----- Source material -----

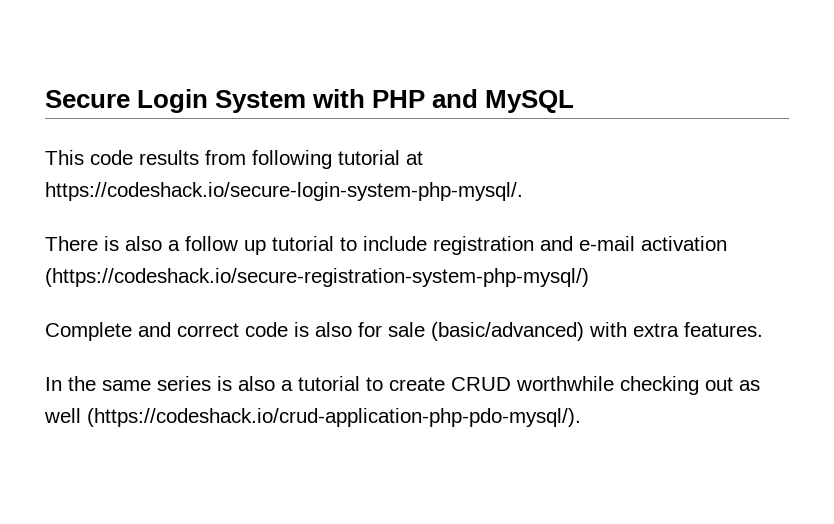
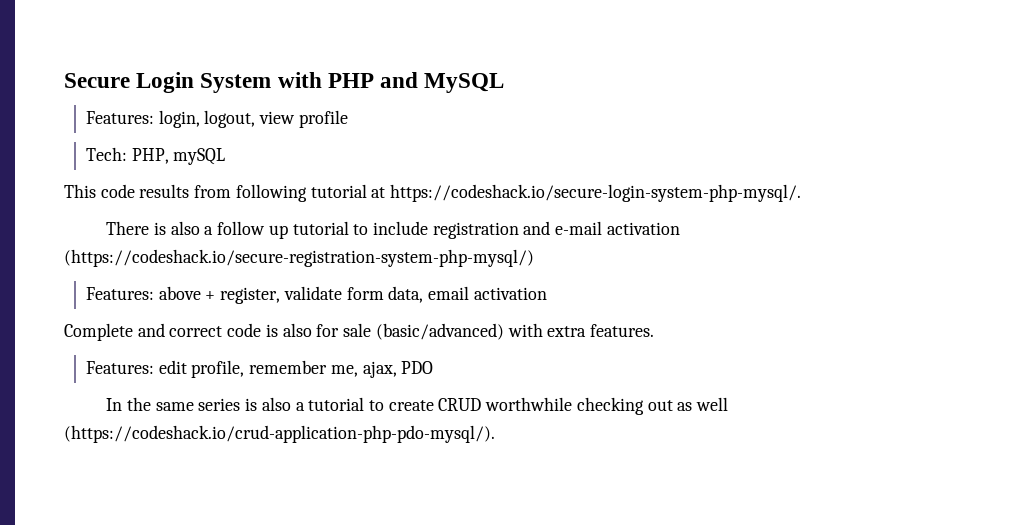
(575, 101) none -> [85,110,348,128] [85,147,226,165] // Features: login, logout, view profile // Tech: PHP, mySQL
(589, 277) none -> [85,286,547,304] // Features: above + register, validate form data, email activation
(763, 329) none -> [85,360,434,378] // Features: edit profile, remember me, ajax, PDO

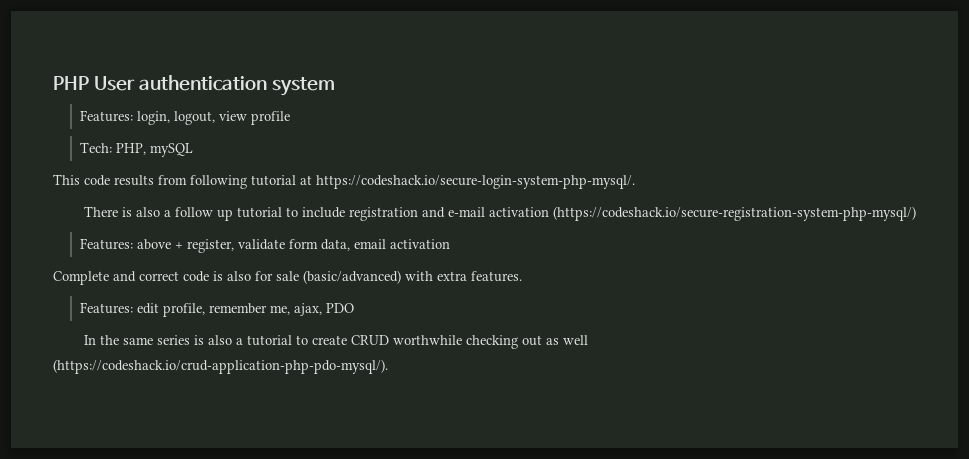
[64,72,505,93] Secure Login System with PHP and MySQL -> [53,75,335,96] PHP User authentication system

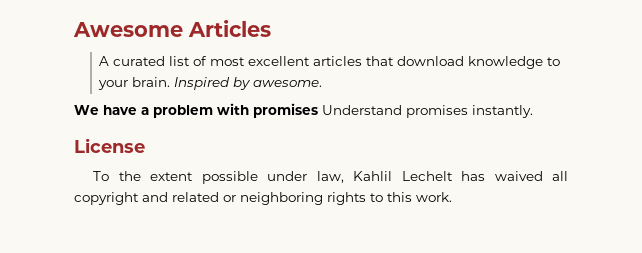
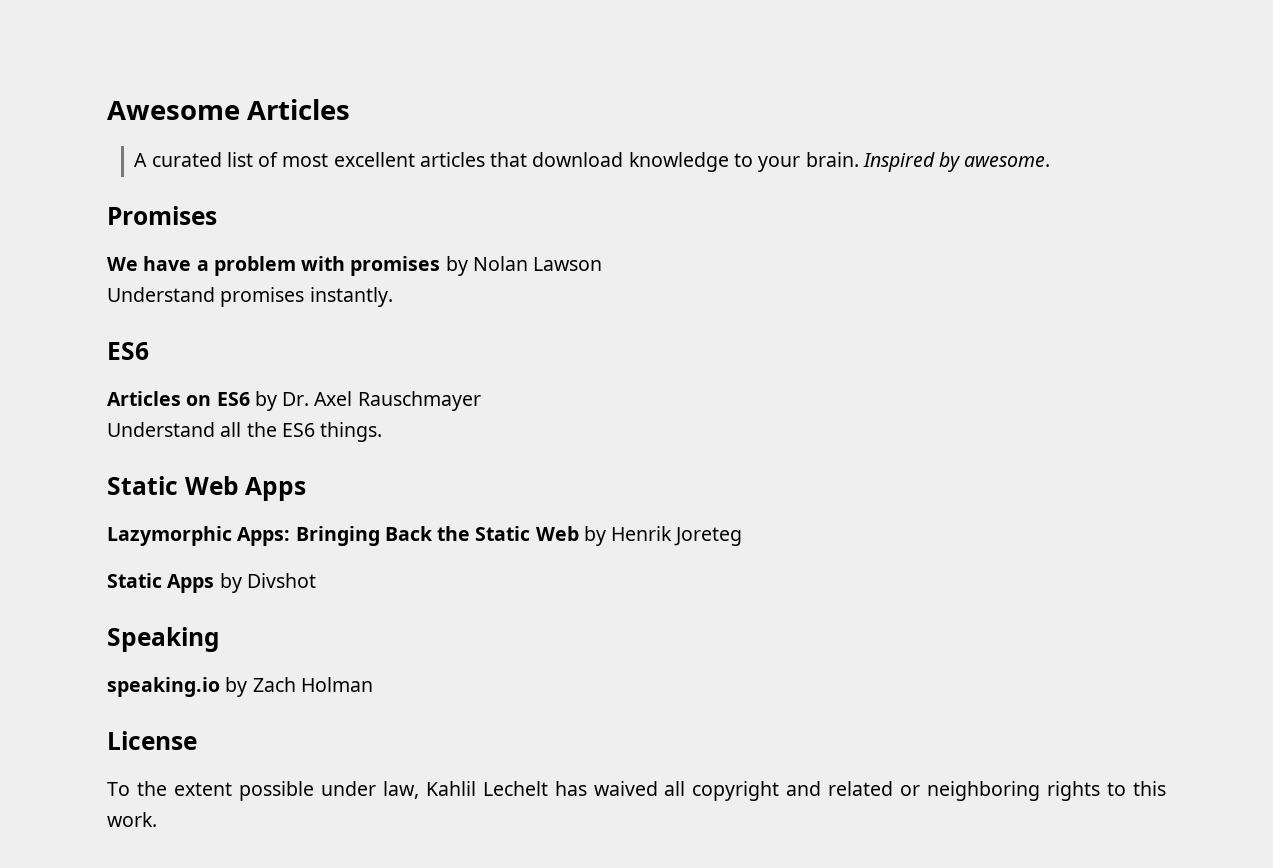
(323, 83) none -> [107,206,217,225] // Promises
(318, 110) none -> [445,256,603,276] by Nolan Lawson //
(533, 111) none -> [107,342,149,360] [107,391,481,411] [107,422,383,442] [107,476,307,501] [107,526,743,546] [107,573,316,593] [107,627,220,652] [107,677,373,697] // ES6 // Articles on ES6 by Dr. Axel Rauschmayer // Understand all the ES6 things. // Static Web Apps // Lazymorphic Apps: Bringing Back the Static Web by Henrik Joreteg // Static Apps by Divshot // Speaking // speaking.io by Zach Holman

-----

Problem ::
Out of the records above, pick each line that contains the string "Features".

Answer to this exercise ::
(575, 101) none -> [85,110,348,128] [85,147,226,165] // Features: login, logout, view profile // Tech: PHP, mySQL
(589, 277) none -> [85,286,547,304] // Features: above + register, validate form data, email activation
(763, 329) none -> [85,360,434,378] // Features: edit profile, remember me, ajax, PDO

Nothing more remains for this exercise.